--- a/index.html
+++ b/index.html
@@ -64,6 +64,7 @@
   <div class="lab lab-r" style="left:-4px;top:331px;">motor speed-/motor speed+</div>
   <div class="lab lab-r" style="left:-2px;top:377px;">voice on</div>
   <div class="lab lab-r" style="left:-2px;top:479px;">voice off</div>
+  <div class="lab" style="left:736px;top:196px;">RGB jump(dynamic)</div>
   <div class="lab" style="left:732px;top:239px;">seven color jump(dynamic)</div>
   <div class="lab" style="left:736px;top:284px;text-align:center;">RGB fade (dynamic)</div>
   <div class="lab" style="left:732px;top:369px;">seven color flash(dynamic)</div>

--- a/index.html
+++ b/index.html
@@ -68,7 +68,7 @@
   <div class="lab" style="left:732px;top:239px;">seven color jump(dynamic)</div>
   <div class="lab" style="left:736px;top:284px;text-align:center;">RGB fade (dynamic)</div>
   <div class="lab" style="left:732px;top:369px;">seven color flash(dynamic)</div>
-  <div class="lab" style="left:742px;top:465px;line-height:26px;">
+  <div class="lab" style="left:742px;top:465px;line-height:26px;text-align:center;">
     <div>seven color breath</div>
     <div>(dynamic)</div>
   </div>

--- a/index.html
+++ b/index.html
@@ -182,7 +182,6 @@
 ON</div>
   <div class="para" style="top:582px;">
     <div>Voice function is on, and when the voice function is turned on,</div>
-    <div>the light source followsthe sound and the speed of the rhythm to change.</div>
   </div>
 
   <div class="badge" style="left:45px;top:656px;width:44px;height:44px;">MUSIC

---

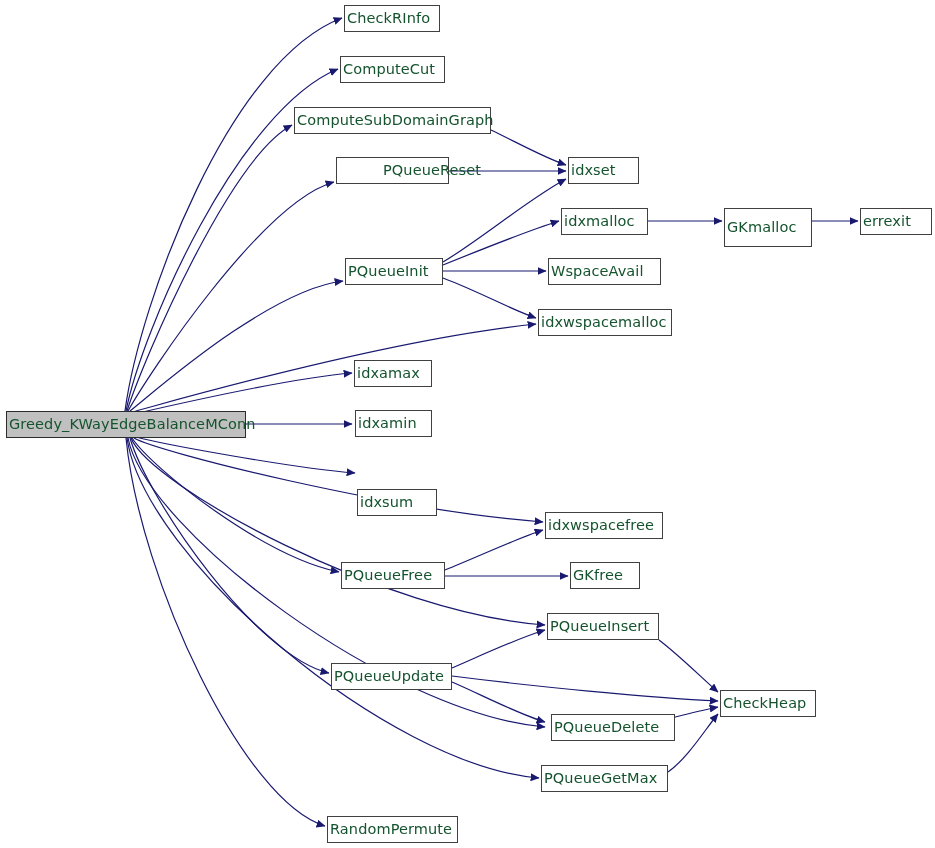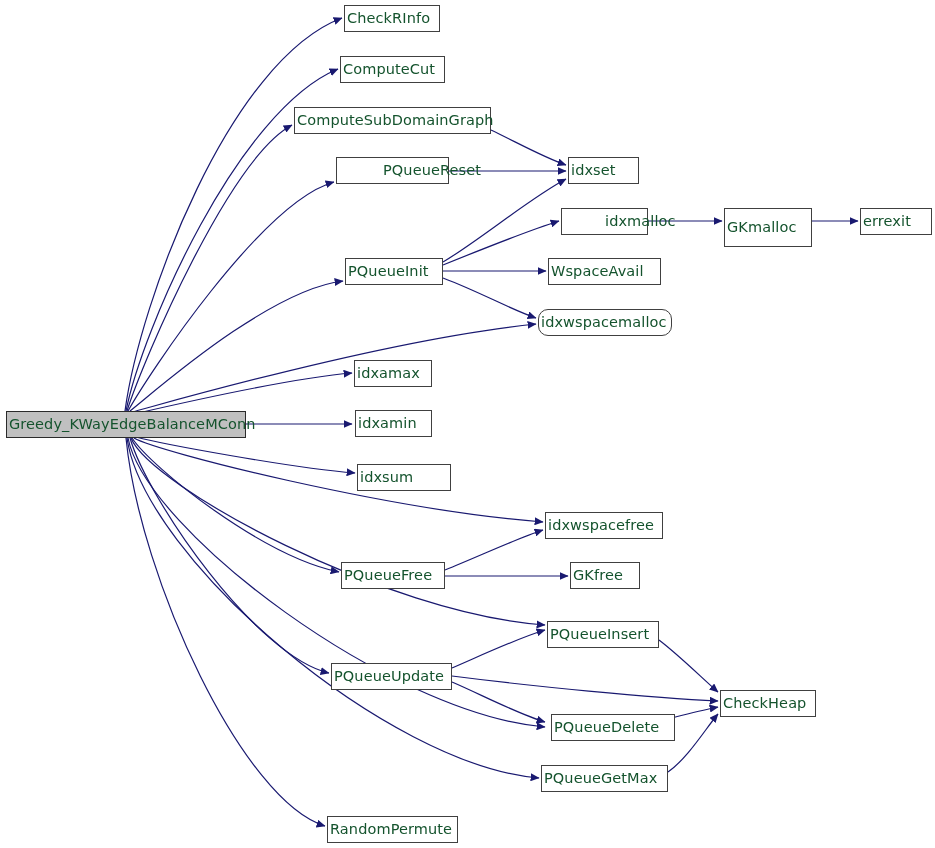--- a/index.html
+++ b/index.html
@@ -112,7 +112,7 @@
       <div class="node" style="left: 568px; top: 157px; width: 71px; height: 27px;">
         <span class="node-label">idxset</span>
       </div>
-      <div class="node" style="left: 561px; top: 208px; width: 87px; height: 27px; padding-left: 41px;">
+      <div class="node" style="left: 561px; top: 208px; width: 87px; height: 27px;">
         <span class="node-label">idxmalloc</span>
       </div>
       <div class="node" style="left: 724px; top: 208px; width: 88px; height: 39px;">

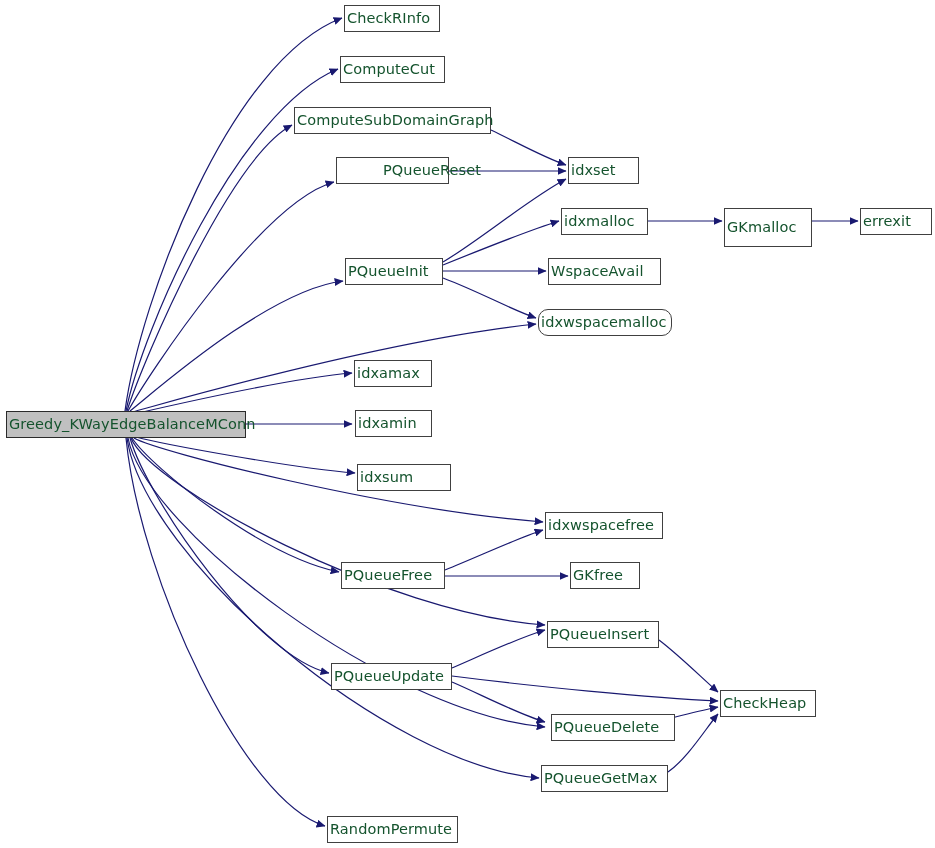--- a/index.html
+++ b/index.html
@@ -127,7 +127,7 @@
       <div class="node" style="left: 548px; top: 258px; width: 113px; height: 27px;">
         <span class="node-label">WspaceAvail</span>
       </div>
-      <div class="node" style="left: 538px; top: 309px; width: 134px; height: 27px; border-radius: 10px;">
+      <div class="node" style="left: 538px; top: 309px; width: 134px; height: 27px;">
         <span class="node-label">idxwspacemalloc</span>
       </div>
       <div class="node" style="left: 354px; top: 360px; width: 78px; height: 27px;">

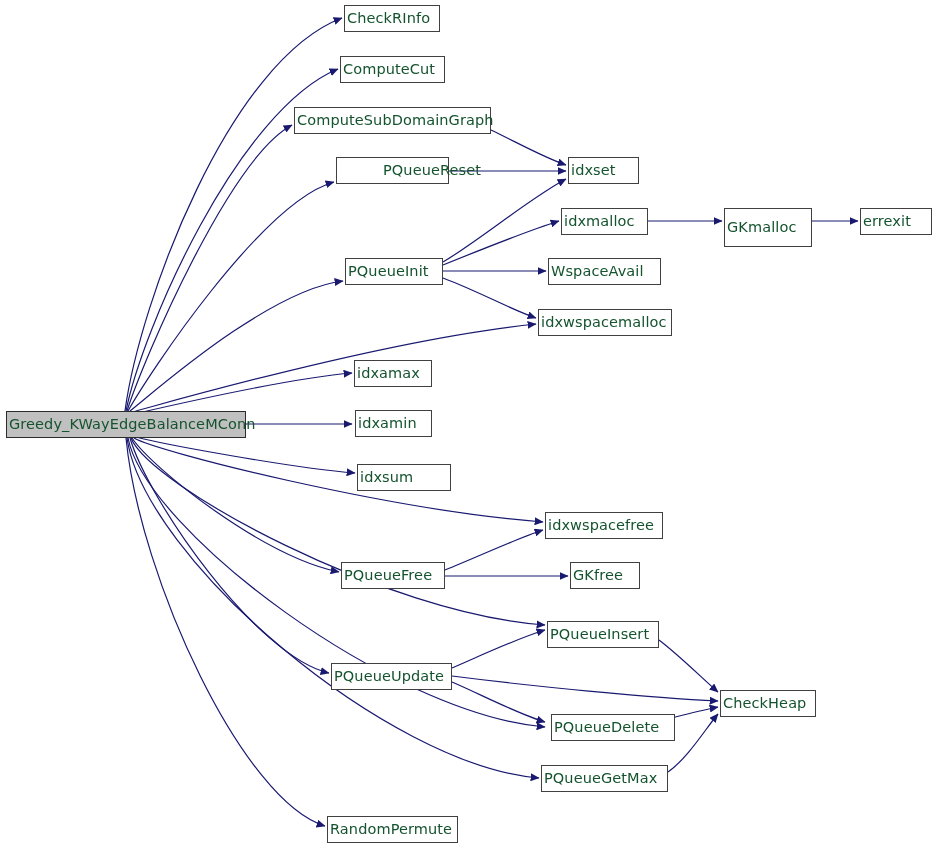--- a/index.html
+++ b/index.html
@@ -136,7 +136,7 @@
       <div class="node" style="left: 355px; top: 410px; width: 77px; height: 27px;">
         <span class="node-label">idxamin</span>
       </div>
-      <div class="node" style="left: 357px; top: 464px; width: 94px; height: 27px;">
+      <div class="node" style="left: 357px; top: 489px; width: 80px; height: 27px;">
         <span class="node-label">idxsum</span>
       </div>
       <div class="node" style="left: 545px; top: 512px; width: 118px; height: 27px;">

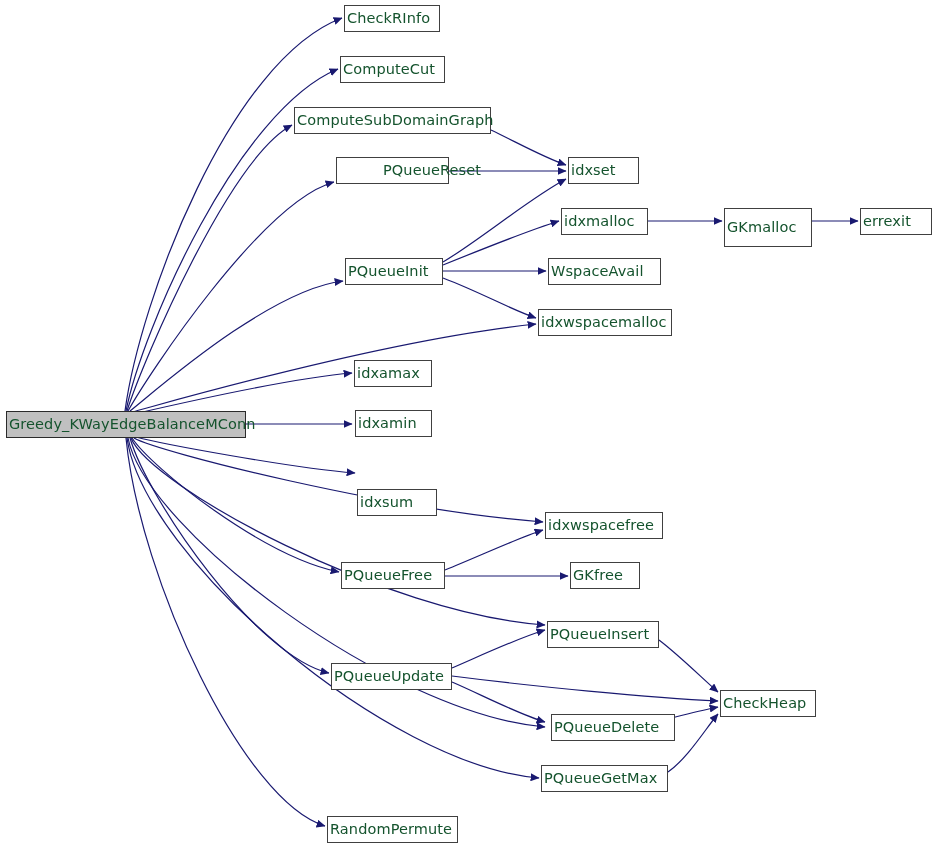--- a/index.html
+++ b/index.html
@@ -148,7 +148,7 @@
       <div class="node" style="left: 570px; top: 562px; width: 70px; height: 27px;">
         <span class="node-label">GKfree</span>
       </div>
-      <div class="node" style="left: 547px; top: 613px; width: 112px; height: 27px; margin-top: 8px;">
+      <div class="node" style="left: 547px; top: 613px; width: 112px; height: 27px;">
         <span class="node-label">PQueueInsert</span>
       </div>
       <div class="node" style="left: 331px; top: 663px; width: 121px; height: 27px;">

▶ [Assignment] If a line of the listing contains the word "voice", count it, then state only the total.

▶ [Response for this exercise] 3